What to do before you apply for a business license
Once you understand what business licenses you’ll need, there’s a couple of steps you must take before you apply:
Apply for an employer identification number (EIN): Also known as a federal employer identification number, an EIN is a unique number issued by the IRS to businesses for tax purposes. The process for getting an EIN for your business is free and easy to complete online through the IRS website. Your EIN will be issued to you immediately once you fill out the online application.
Choose your business name: You’ll probably need to select a “doing business as" (DBA) name if you don’t want to use the name on your business incorporation papers to market yourself. If so, you may need to pay a small fee and file a DBA name with your county clerk’s office.
How to apply for a business license
Now that you have an idea of the licenses and permits you'll need for your business, you can begin the application process. If your business requires multiple permits, this may involve filling out paperwork for multiple agencies. The application process typically involves the following:
1. Find where you’ll need to apply
First, research which state and local agencies will issue the permits or licenses. The Small Business Administration (SBA) can help you navigate the licensing process. The SBA can also provide valuable training and resources for small business owners.
You’ll also need to verify if you must apply in person, or if the issuing agency offers an online application option.

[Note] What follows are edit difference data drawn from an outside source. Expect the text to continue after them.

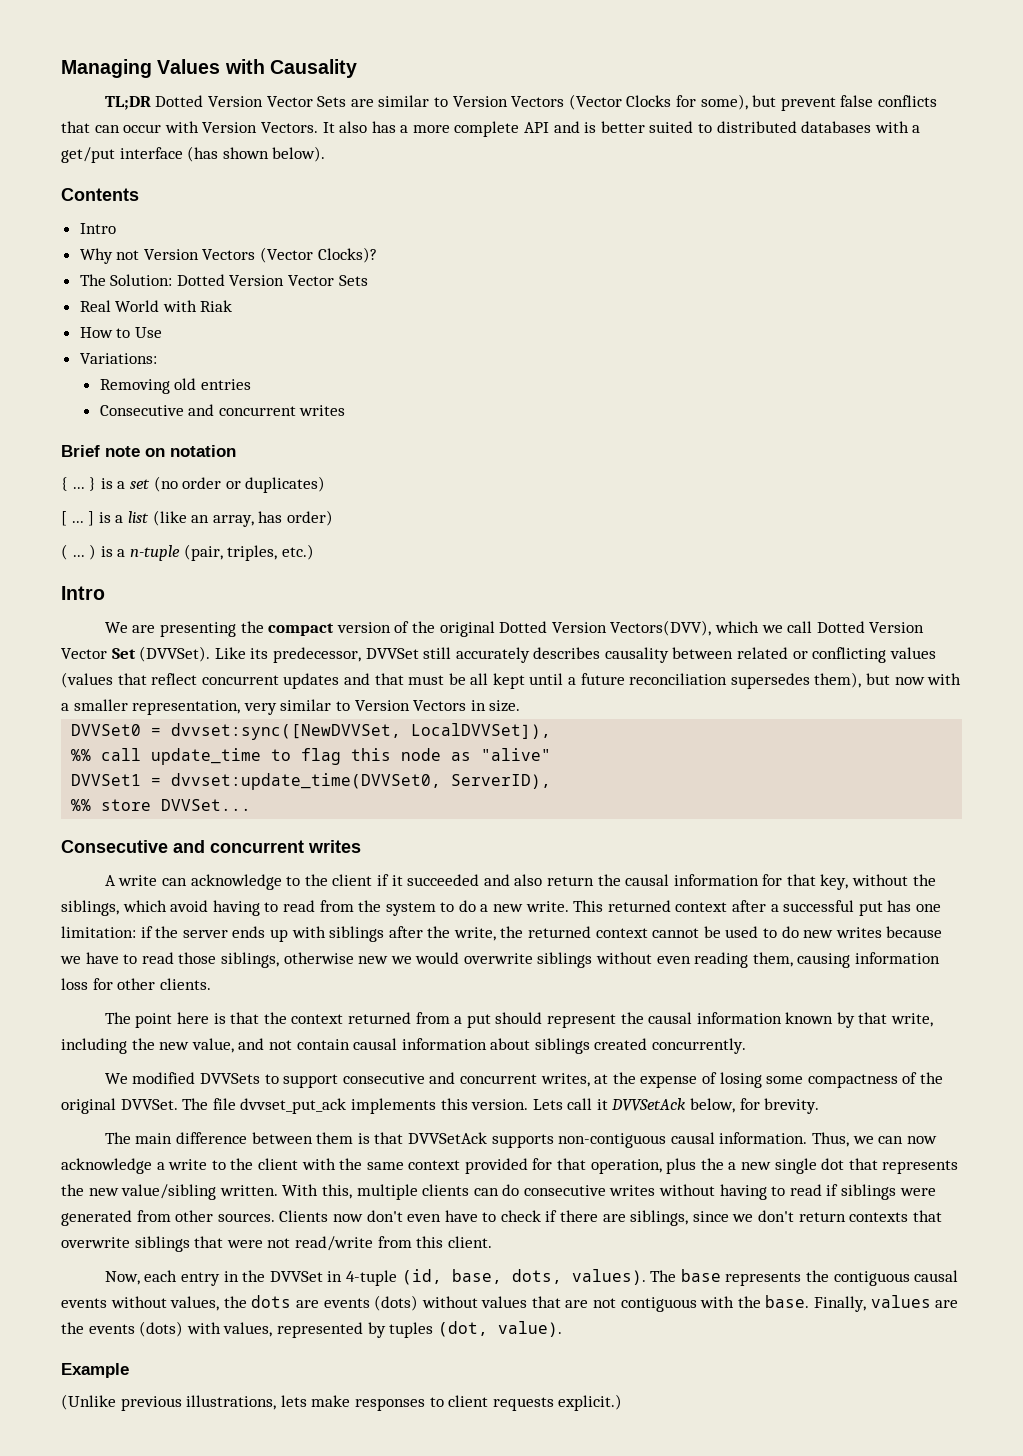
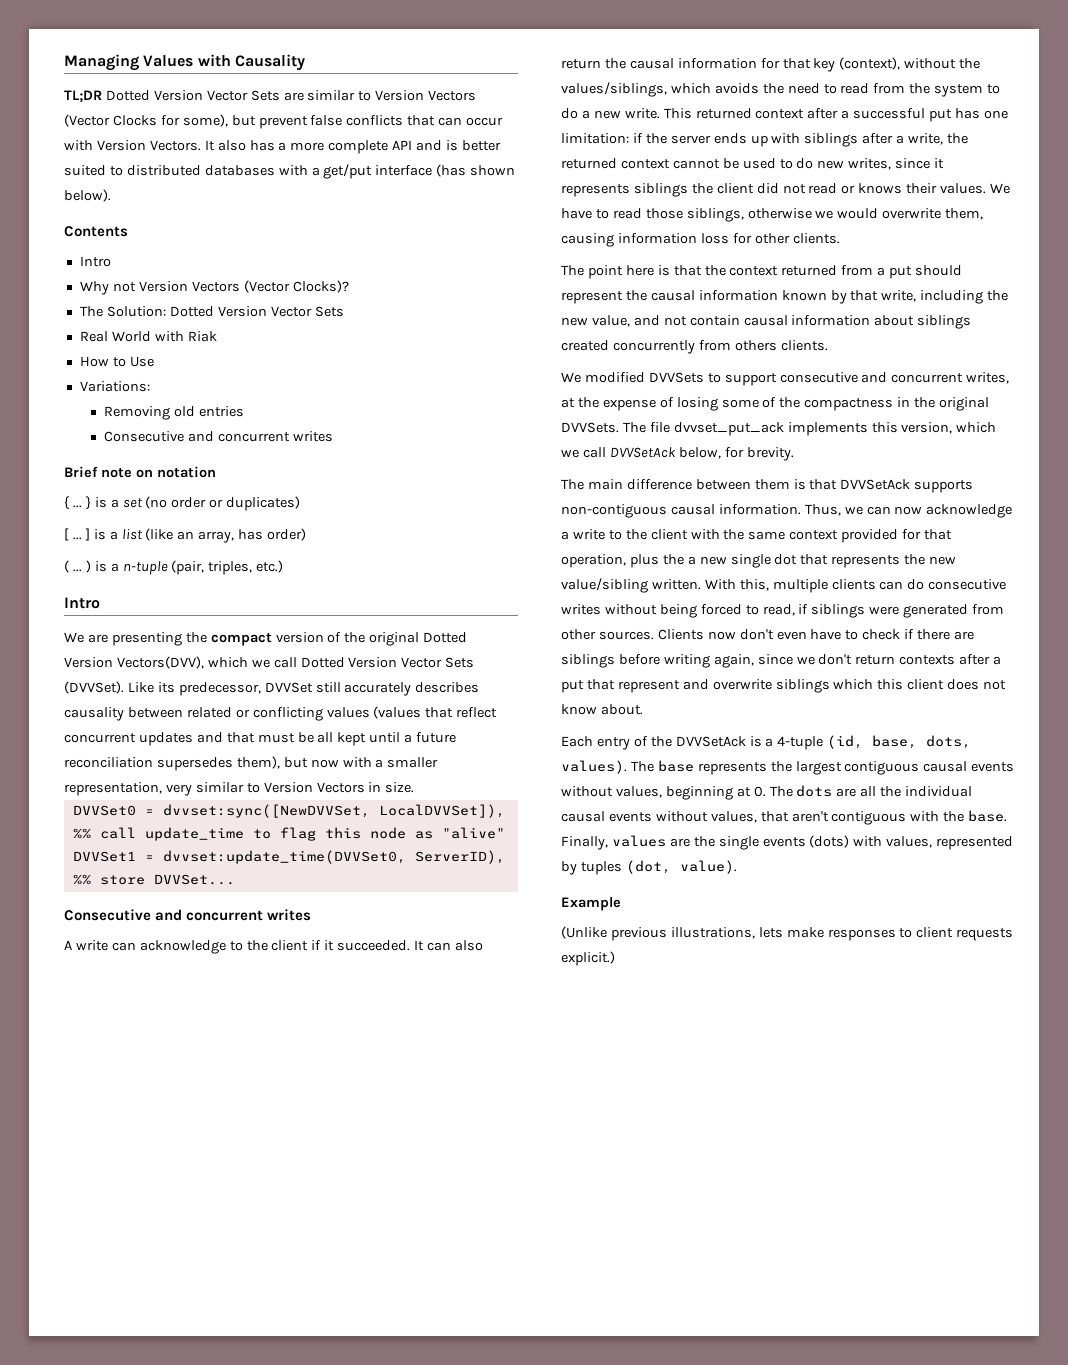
- We are presenting the compact version of the original Dotted Version Vectors(DVV), which we call Dotted Version Vector Set (DVVSet).
+ We are presenting the compact version of the original Dotted Version Vectors(DVV), which we call Dotted Version Vector Sets (DVVSet).
- A write can acknowledge to the client if it succeeded and also return the causal information for that key, without the siblings, which avoid having to read from the system to do a new write.
+ A write can acknowledge to the client if it succeeded. It can also return the causal information for that key (context), without the values/siblings, which avoids the need to read from the system to do a new write.
- This returned context after a successful put has one limitation: if the server ends up with siblings after the write, the returned context cannot be used to do new writes because we have to read those siblings, otherwise new we would overwrite siblings without even reading them, causing information loss for other clients.
+ This returned context after a successful put has one limitation: if the server ends up with siblings after a write, the returned context cannot be used to do new writes, since it represents siblings the client did not read or knows their values. We have to read those siblings, otherwise we would overwrite them, causing information loss for other clients.
- The point here is that the context returned from a put should represent the causal information known by that write, including the new value, and not contain causal information about siblings created concurrently.
+ The point here is that the context returned from a put should represent the causal information known by that write, including the new value, and not contain causal information about siblings created concurrently from others clients.
- We modified DVVSets to support consecutive and concurrent writes, at the expense of losing some compactness of the original DVVSet.
+ We modified DVVSets to support consecutive and concurrent writes, at the expense of losing some of the compactness in the original DVVSets.
- The file dvvset_put_ack implements this version. Lets call it DVVSetAck below, for brevity.
+ The file dvvset_put_ack implements this version, which we call DVVSetAck below, for brevity.
- With this, multiple clients can do consecutive writes without having to read if siblings were generated from other sources.
+ With this, multiple clients can do consecutive writes without being forced to read, if siblings were generated from other sources.
- Clients now don't even have to check if there are siblings, since we don't return contexts that overwrite siblings that were not read/write from this client.
- Now, each entry in the DVVSet in 4-tuple (id, base, dots, values).
+ Clients now don't even have to check if there are siblings before writing again, since we don't return contexts after a put that represent and overwrite siblings which this client does not know about.
+ Each entry of the DVVSetAck is a 4-tuple (id, base, dots, values).
- The base represents the contiguous causal events without values, the dots are events (dots) without values that are not contiguous with the base.
+ The base represents the largest contiguous causal events without values, beginning at 0. The dots are all the individual causal events without values, that aren't contiguous with the base.
- Finally, values are the events (dots) with values, represented by tuples (dot, value).
+ Finally, values are the single events (dots) with values, represented by tuples (dot, value).

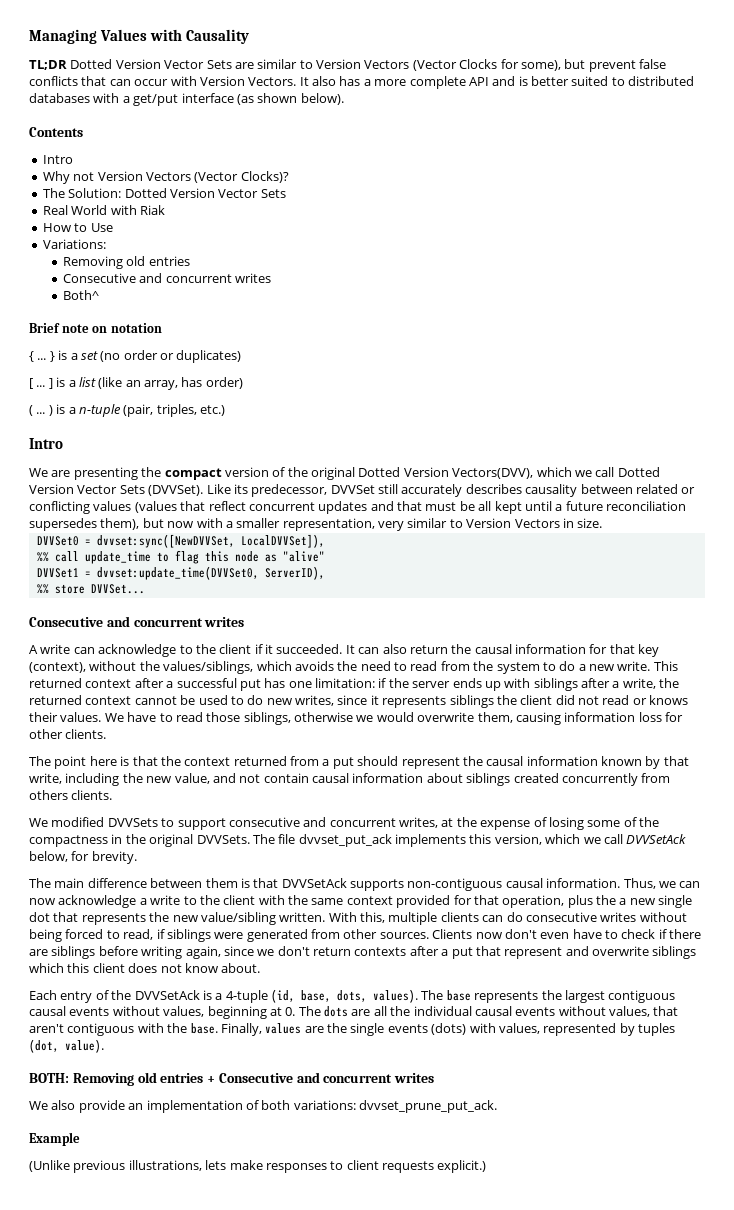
- It also has a more complete API and is better suited to distributed databases with a get/put interface (has shown below).
+ It also has a more complete API and is better suited to distributed databases with a get/put interface (as shown below).
+ Both^
+ BOTH: Removing old entries + Consecutive and concurrent writes
+ We also provide an implementation of both variations: dvvset_prune_put_ack.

2. Gather all required documentation
Be prepared with all the documents required to get your business license and other permits. This may include:
- Your identification (such as a valid driver’s license or other government-issued identification)
- Your EIN
- Your business name, structure, and ownership information
- Your business address and square footage
- A detailed description of all of your business activities, including services you provide and products you sell
3. Complete your application and pay any filing fees
When you complete your application, you’ll need to pay a fee to obtain your license or permit. These fees may vary from one agency to the next. Make sure you have the money to cover the costs before you apply.
Before you’re approved, a government agency may also require a zoning review or inspection of your business.
4. Display and renew permits as required
After your license or permit is issued, you may also be required to post your permit or license at your place of business. Make sure you know your state’s documentation display requirement.
In some states, a business license is good for the life of your business. But in most, you’ll need to renew any licenses or permits every one or two years.
Learn the renewal requirements for any permits you have, and keep an eye on when you need to review so you don’t miss a deadline.
Some types of insurance benefit every tech business. Other types cover liabilities specific to businesses with employees, offices, or other risk factors.
How to keep up with licensing requirements
Over time, the license requirements for your business may change. Even if you’re licensed to operate in your own state, you'll probably run into additional regulations if you expand beyond its borders.
Companies that conduct business in another state may need to register or obtain additional licenses. This may be required if your business:
- Has employees in another state
- Owns or rents a business property out of state
- Uses warehouse space in another state
As your business grows, consider paying a compliance consultant to make sure you’re meeting any regulatory requirements.
What happens if you don’t have a required license
Protect your business and reputation. Businesses that lack proper licensing may face hefty fines and penalties, and could be shut down by the government temporarily or permanently.
The good news for tech firms? Many tasks in this guide can be completed online. And once you have the right permits and licenses in place, you’ll know your business is legit and you can focus all your efforts on serving customers and growing new business.